I miss fitting into my jeans. Believe it or not, it's been months since I last wore a pair of blue jeans. Actually I used to never really like wearing them because I'd prefer wearing something more breezy like shorts. But now that I have an ugly tummy pooch and my hips have grown a mile wider, I'd give up (insert something really important here) to shrink back into pre-pragnant shape.
Only today did I realize that I don't have a pair of blue jeans in my closet which means it has been the case ever since I got married and moved in with Jai. Stretchy pants and leggings, mini skirts and really short shorts that don't fit anymore, that's all there is. I left all my jeans at my parents' home.
I'm thinking of buying myself new pairs of jeans, but as a new mother every penny I would like to spend meets a mental checkpoint. Do I need this or do I only want this? Should I buy this for myself or should I just buy something for the baby? You know, guilt-inducing questions like that. Even window shopping makes me feel guilty.
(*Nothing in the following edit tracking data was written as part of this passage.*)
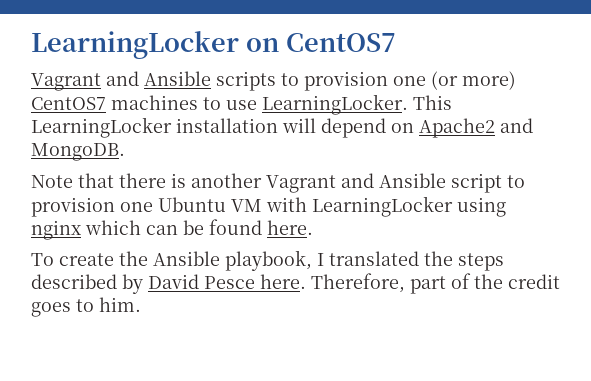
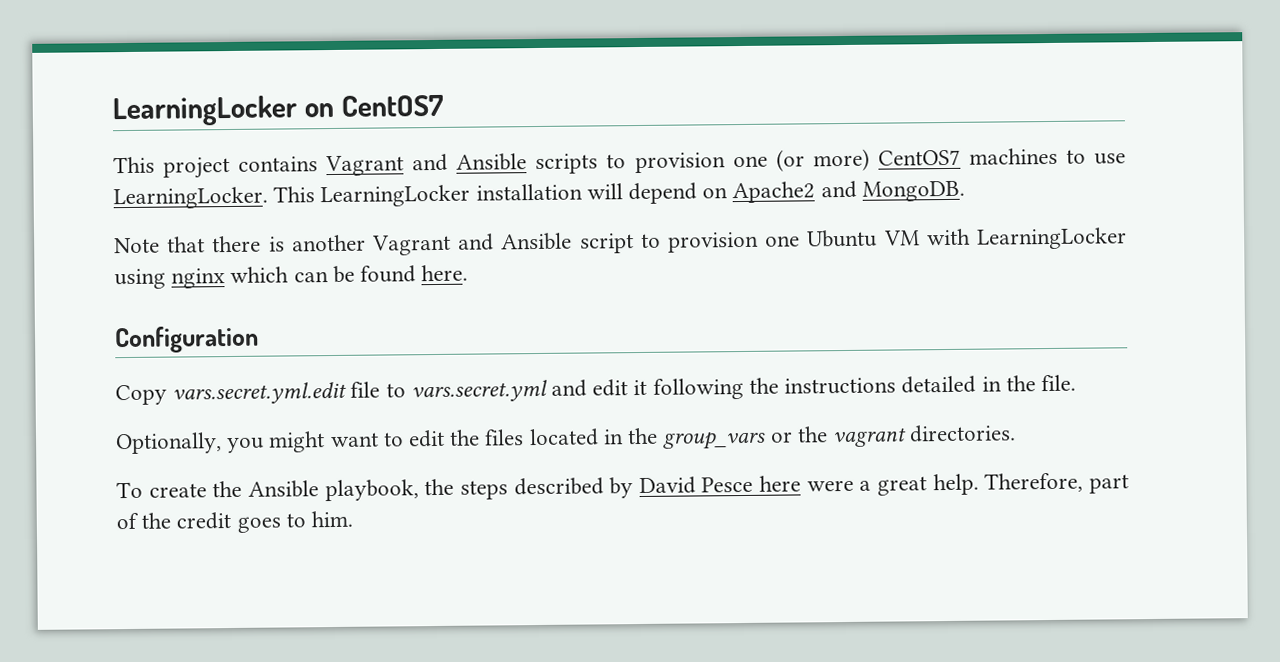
(396, 42) none -> [113,156,319,179] This project contains
(313, 227) none -> [114,325,259,354] [115,374,1076,406] [115,424,1017,455] // Configuration // Copy vars.secret.yml.edit file to vars.secret.yml and edit it following the instructions detailed in the file. // Optionally, you might want to edit the files located in the group_vars or the vagrant directories.
[317,251,419,266] I translated -> (419, 490) none
[260,274,306,289] here. -> [759,473,979,496] here were a great help.

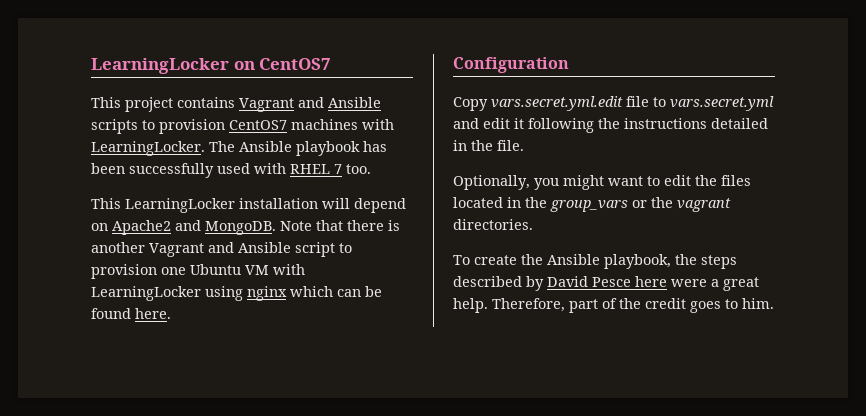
[732,147,1126,172] [113,186,268,210] one (or more) CentOS7 machines to use LearningLocker. -> [229,119,394,130] [91,141,387,156] [91,163,371,178] CentOS7 machines with LearningLocker. The Ansible playbook has been successfully used with RHEL 7 too. //
(965, 191) // -> (276, 228) none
But I hope the heavens cut me some slack. I gained 20 kilos in nine months and since I gave birth I've only been able to shed off 10. Ten measly kilos. I blame the pooch for this. My evil pooch and its ugly underbelly stretch marks. Of course the stretch marks count! The extra skin accounts to something, something very very evil. Like a few pounds or so. A few pounds that nothing can get rid of except surgery. Pffft like that's gonna happen.
I could try cutting down on my meals and go on a strict diet but I can't sacrifice the nutrition that Iaine will benefit from my milk. I'm still breastfeeding.. sort of. Anyway, they say breastfeeding speeds up weight loss. I'd like to breastfeed forever if that's the case (besides having many other advantages) but I think I'm starting to run dry. Iaine doesn't like to feed straight from me (believe me, I've tried forcing her lots of times already) so I pump the milk into bottles. The used to be 2 ounces of milk per collection has now decreased to 1 ounce and sometimes even less. I don't know if it's because I've stopped hogging up malunggay leaves or because I don't pump regularly. It feels like a failure in my part, but there's really no hope in the matter if my body doesn't want to make any more milk.
Going back to my fat ass, I could try exercising but I'm still recuperating from a major surgery so household chores will do for now. And besides, getting so little sleep from taking care of the baby will surely contribute to the weight loss.
So how much weight would I really like to lose? I'd just like my old body back, really. My pre-preggo poochless stretch mark-free body. It might be a seemingly impossible dream but I swear I can do it. It might take forever to acheive the body I used to have but at least I know I tried.